Is it possible to use custom routes for celery's canvas primitives?


I have distinct Rabbit queues each dedicated to a special kind of order processing:

# tasks.py

@celery.task
def process_order_for_product_x(order_id):
    pass  # elided ...


@celery.task
def process_order_for_product_y(order_id):
    pass  # elided ...


# settings.py

CELERY_QUEUES = {
    "black_hole": {
        "binding_key": "black_hole",
        "queue_arguments": {"x-ha-policy": "all"}
    },
    "product_x": {
        "binding_key": "product_x",
        "queue_arguments": {"x-ha-policy": "all"}
    },
    "product_y": {
        "binding_key": "product_y",
        "queue_arguments": {"x-ha-policy": "all"}
    },

We have a policy of enforcing explicit routing by setting CELERY_DEFAULT_QUEUE = 'black_hole' and then never consuming from black_hole.

Each of these tasks may use celery's canvas primitives, like so:

# tasks.py

@celery.task
def process_order_for_product_x(order_id):
    # These can run in parallel
    stage_1_group = group(do_something.si(order_id),
                          do_something_else.si(order_id))

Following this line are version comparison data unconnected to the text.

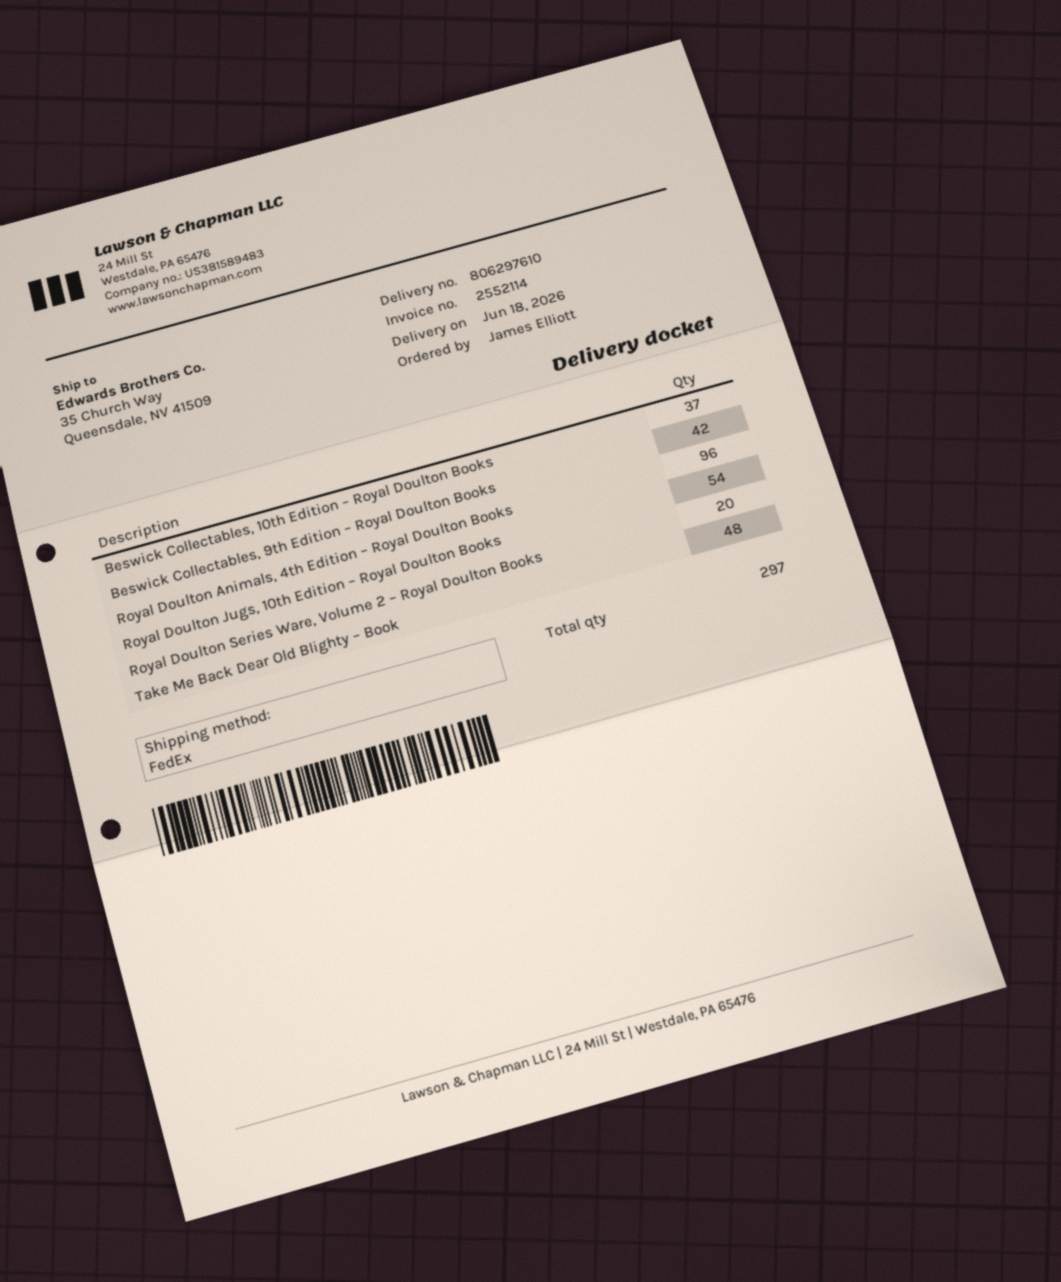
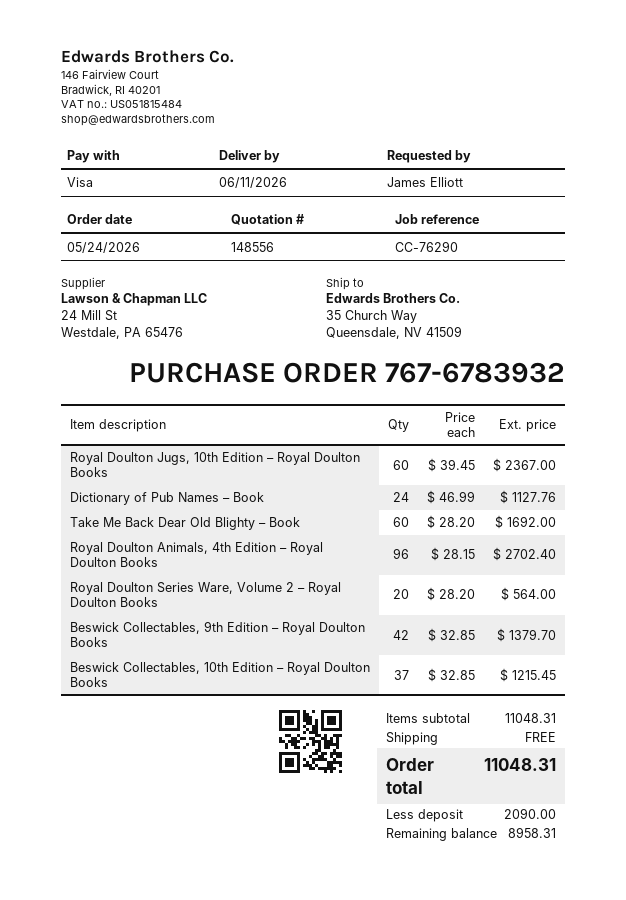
delivery date: 2026-06-18 -> 2026-06-11
Royal Doulton Jugs, 10th Edition – Royal Doulton Books: 54 -> 60
Take Me Back Dear Old Blighty – Book: 48 -> 60
Dictionary of Pub Names – Book: none -> 24

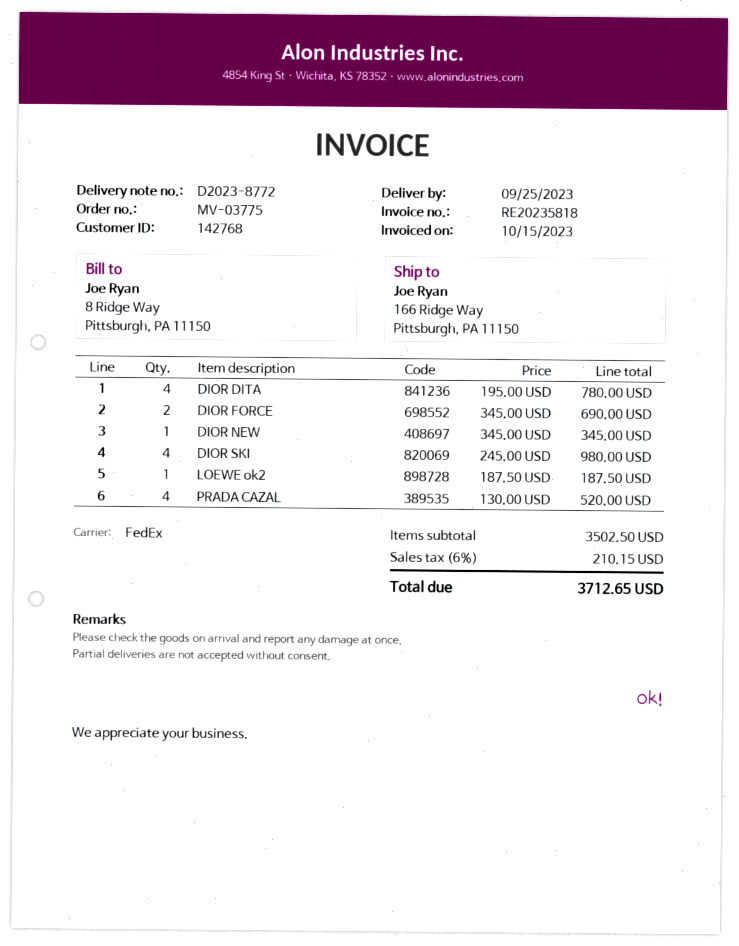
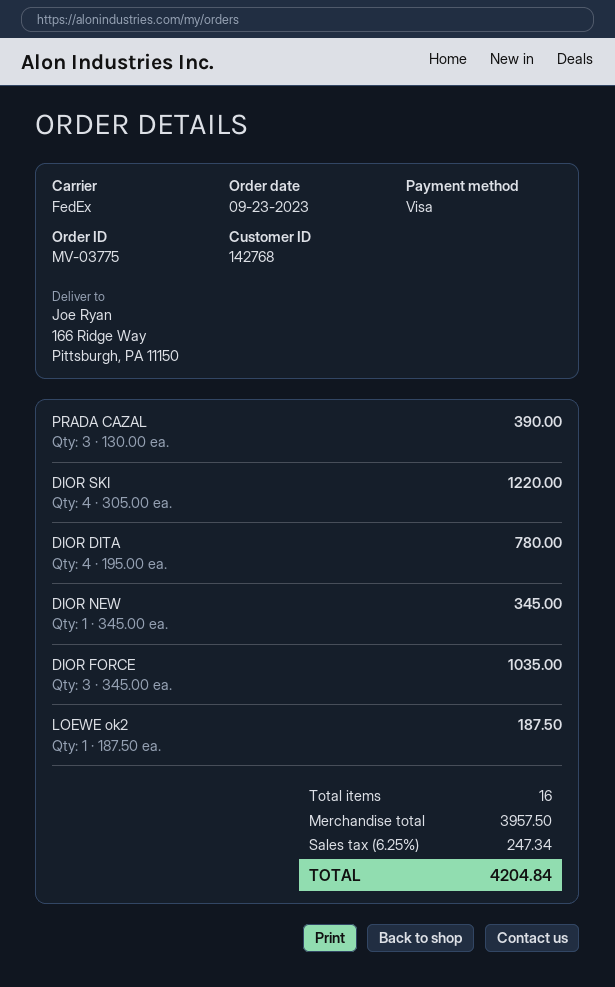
DIOR FORCE: 2 x 345.00 = 690.00 -> 3 x 345.00 = 1035.00
DIOR SKI: 4 x 245.00 = 980.00 -> 4 x 305.00 = 1220.00
PRADA CAZAL: 4 x 130.00 = 520.00 -> 3 x 130.00 = 390.00
subtotal: 3502.50 -> 3957.50
tax: 6% = 210.15 -> 6.25% = 247.34
total: 3712.65 -> 4204.84

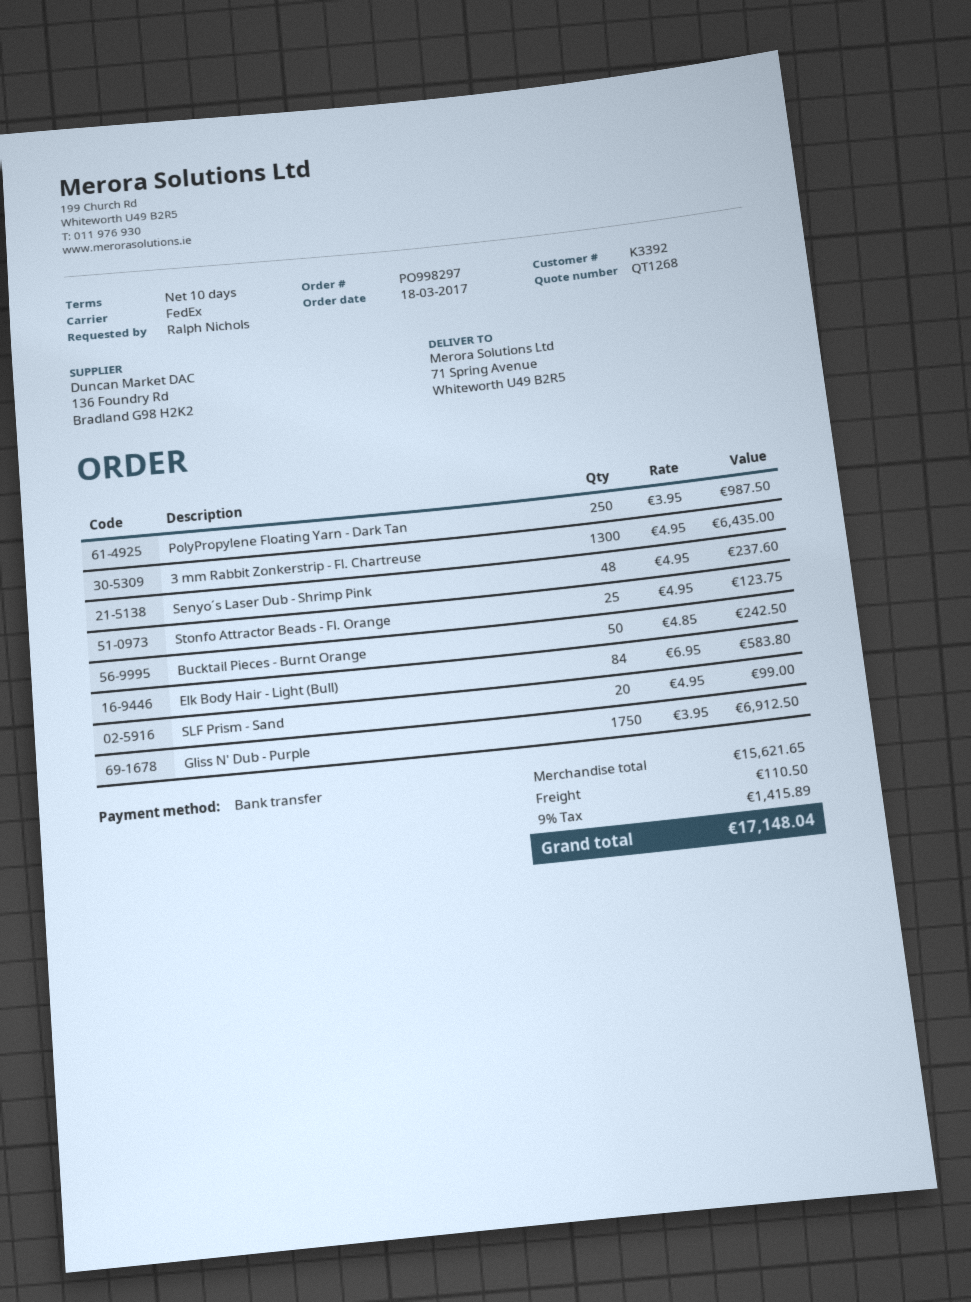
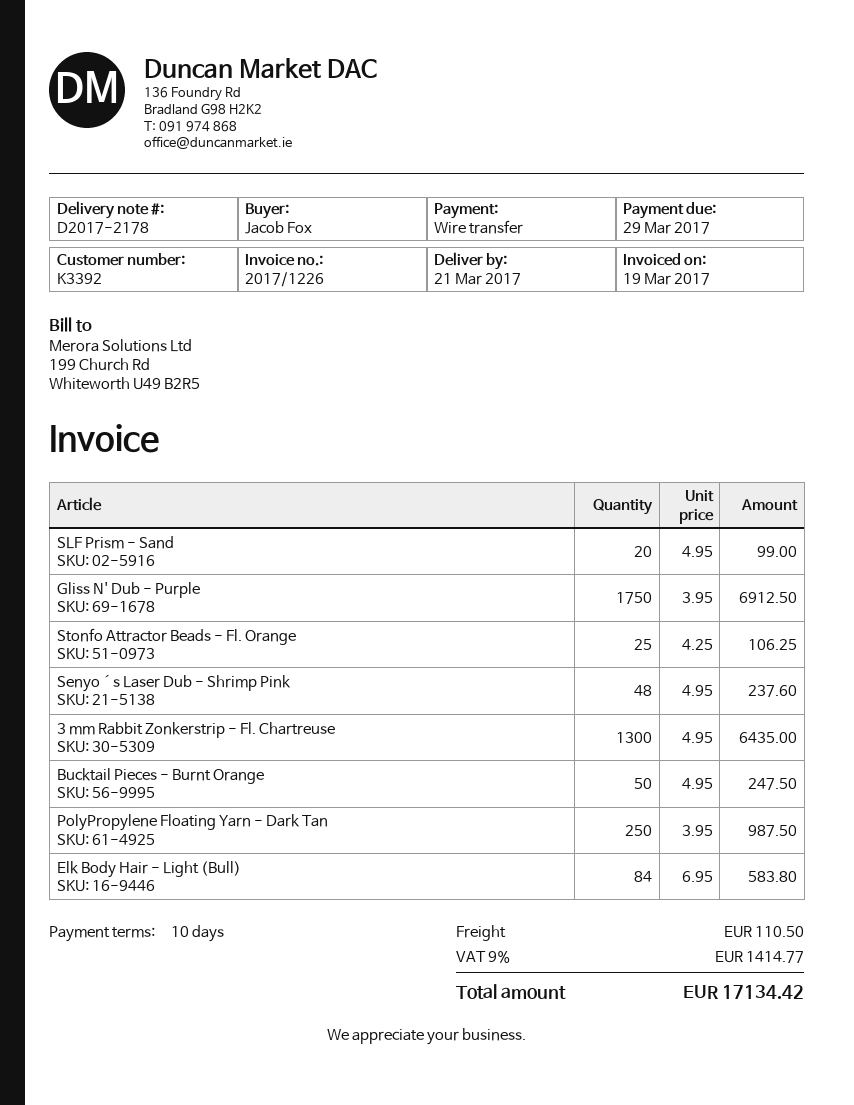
ordered by: Ralph Nichols -> Jacob Fox
Stonfo Attractor Beads - Fl. Orange: 25 x 4.95 = 123.75 -> 25 x 4.25 = 106.25
Bucktail Pieces - Burnt Orange: 50 x 4.85 = 242.50 -> 50 x 4.95 = 247.50
tax: 9% = 1415.89 -> 9% = 1414.77
total: 17148.04 -> 17134.42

    # These can run in parallel
    another_group = group(do_something_at_end.si(order_id),
                          do_something_else_at_end.si(order_id))

    # These run in a linear sequence
    process_task = chain(
        stage_1_group,
        do_something_dependent_on_stage_1.si(order_id),
        another_group)

    process_task.apply_async()

Supposing I want specific uses of celery.group, celery.chord, celery.chord_unlock, and other canvas tasks to flow through the queue for its corresponding product, rather than getting trapped in a black_hole, is there a way to invoke each particular canvas task with either a custom task name or custom routing_key?

For reasons I won't go into I would prefer to not send all celery.* tasks to a catch-all celery_canvas queue, which is what I am doing in the meantime.


Solution

  • This method allows you to route Celery canvas tasks to the queue of a callback task.

    It is possible to specify a custom class-based task router for Celery as described here.

    Let's focus on the celery.chord_unlock task. Its signature is defined here.

    def unlock_chord(self, group_id, callback, ...):
    

    The second positional argument is the signature of the chord callback task.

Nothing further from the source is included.